When the scheme became federal law in 1990, some environmentalists blasted it as a "license to pollute." And, in a sense, it was -- and still is.

Electric utilities that operated the 445 biggest and dirtiest power plants across the country were granted a certain number of "allowances," each of which effectively licensed a plant to spew into the atmosphere one ton of sulfur dioxide, chief cause of the acid rain that is blamed for killing lakes and forests.

Moreover, if a power plant wanted to emit more pollution than it had allowances for, it could buy additional allowances from other power plants that had more than they needed. A lively market sprang up, allowing power plants to buy and sell allowances at any price they agreed upon.

But the system, set up by the Clean Air Act Amendments of 1990, actually was intended to cut air pollution. And that's exactly what it did. In fact, environmental economists say, the system cleaned the air faster and cheaper than the old method of setting limits that had to be met by each power plant.

Soon after the measure took effect in 1995, the 445 plants covered by the law cut their aggregate SO2 emissions to an amount almost 40 percent less than they were licensed to emit. In 1990, before this system of "emissions trading" went into effect, the power plants released about 10 million tons of SO2 into the atmosphere. The new law set a cap of 8.7 million tons to be released in 1995 and apportioned enough allowances to cover exactly that amount.

To almost everyone's surprise, electric utilities liked the new system so well that they beat the deadline. Compliance came so fast that in 1995, the actual amount emitted was just 5.3 million tons. As a result, the atmosphere has been spared at least 3.4 million tons of SO2 per year.

The amount emitted is known precisely because the law also requires that every smokestack have a device that measures the SO2 being released and relays that information directly to government monitors. Since 1995, the industry has continued to cut SO2 emissions, although not as rapidly as that first year. Next year, phase two of the law kicks in, requiring all power plants to comply -- not just the "big dirties" affected in 1995 -- and cutting roughly in half the amount of pollution permitted by each allowance.

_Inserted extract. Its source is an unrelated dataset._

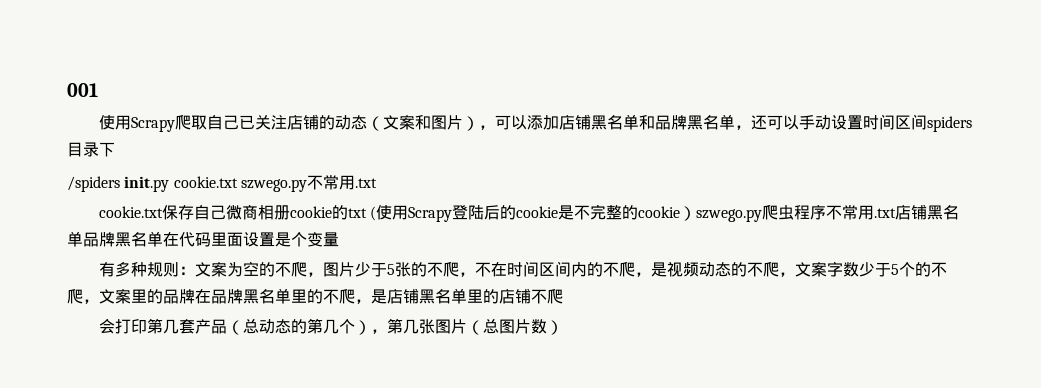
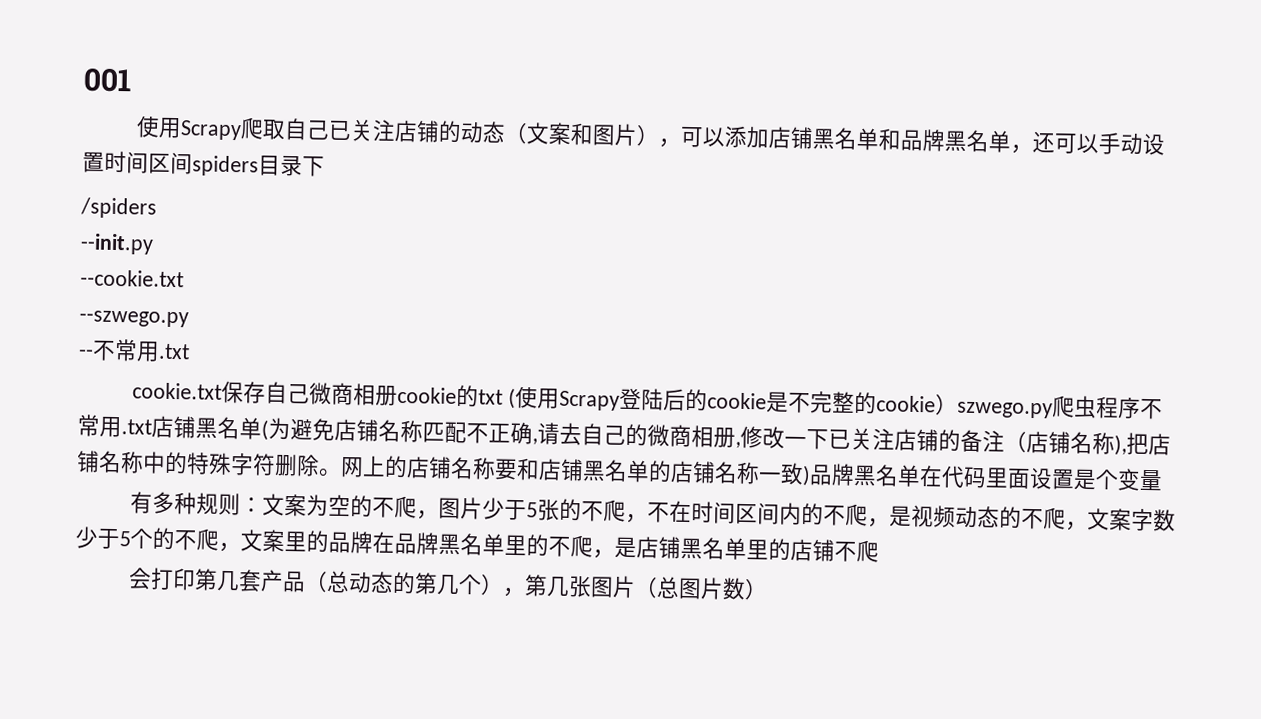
[124,176,307,192] init.py cookie.txt szwego.py -> [80,233,154,255] [80,269,184,288] [79,310,189,328] [78,349,94,358] // --init.py // --cookie.txt // --szwego.py // --
(83, 239) none -> [261,417,1171,456] [76,450,811,487] (为避免店铺名称匹配不正确,请去自己的微商相册,修改一下已关注店铺的备注（店铺名称),把店铺名称中的特殊字符删除。网上的店铺名称要和店铺黑名单的店铺名称一致)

Along with the rapid decline in air pollution, the system turned out to cost less than half of what was originally estimated to achieve comparable cleanup under the traditional "command-and-control" method. In that system, governments demanded that each plant cut back by the same percentage, in effect penalizing already-efficient plants.

"The acid rain . . . program is creating real environmental gains much more cheaply than ever before thought possible," says Joseph Goffman, who, along with his associate Dan Dudek at the Environmental Defense Fund, was an early advocate of the scheme.

An independent analysis by economist A. Denny Ellerman and colleagues at MIT comes to a similar conclusion: "This market-based alternative to conventional command-and-control approaches to environmental regulation has offered a refreshingly positive experience."

The method works so well that emissions trading is being advocated for other forms of pollution such as carbon dioxide, which has been blamed for global warming. In other cases, such as toxic chemicals, environmental policy experts warn that it would not work.

So exactly how were the SO2 reductions achieved?

The scheme worked, analysts say, because it recognized that the cost of cleaning up was not the same for all power plants. Depending on the plant's design, location and pollution control technology already in use, some power plants need to spend much more than others to protect the atmosphere against the same ton of SO2.

With emissions trading, allowances were handed out in proportion to the amount of fossil fuel used. Thus plants that could clean up relatively cheaply could offset those costs by selling allowances that they didn't need. There was a market for those allowances because plants that were more expensive to clean up preferred to buy allowances rather than pay to install pollution controls. In some cases, the income from the sale of allowances was enough to offset the price of otherwise prohibitively expensive cleanup technologies, making them affordable.

By the time the market in smokestack scrubbers (which remove sulfur from exhaust gases), low-sulfur coal (which keeps sulfur out of the furnace in the first place) and SO2 allowances shook itself out, the atmosphere won bigger than most people had expected.

Emissions trading has had one more effect: allowing ordinary citizens to help in the cleanup. Because SO2 allowances are sold on an open market -- where the going rate is $100 to $200 per ton -- environmental organizations and school groups have bought allowances for themselves, not to emit SO2 but simply to reduce the number available to the power industry.

Boyce Rensberger, a former Washington Post science editor, is director of the Knight Science Journalism Fellowship program at MIT.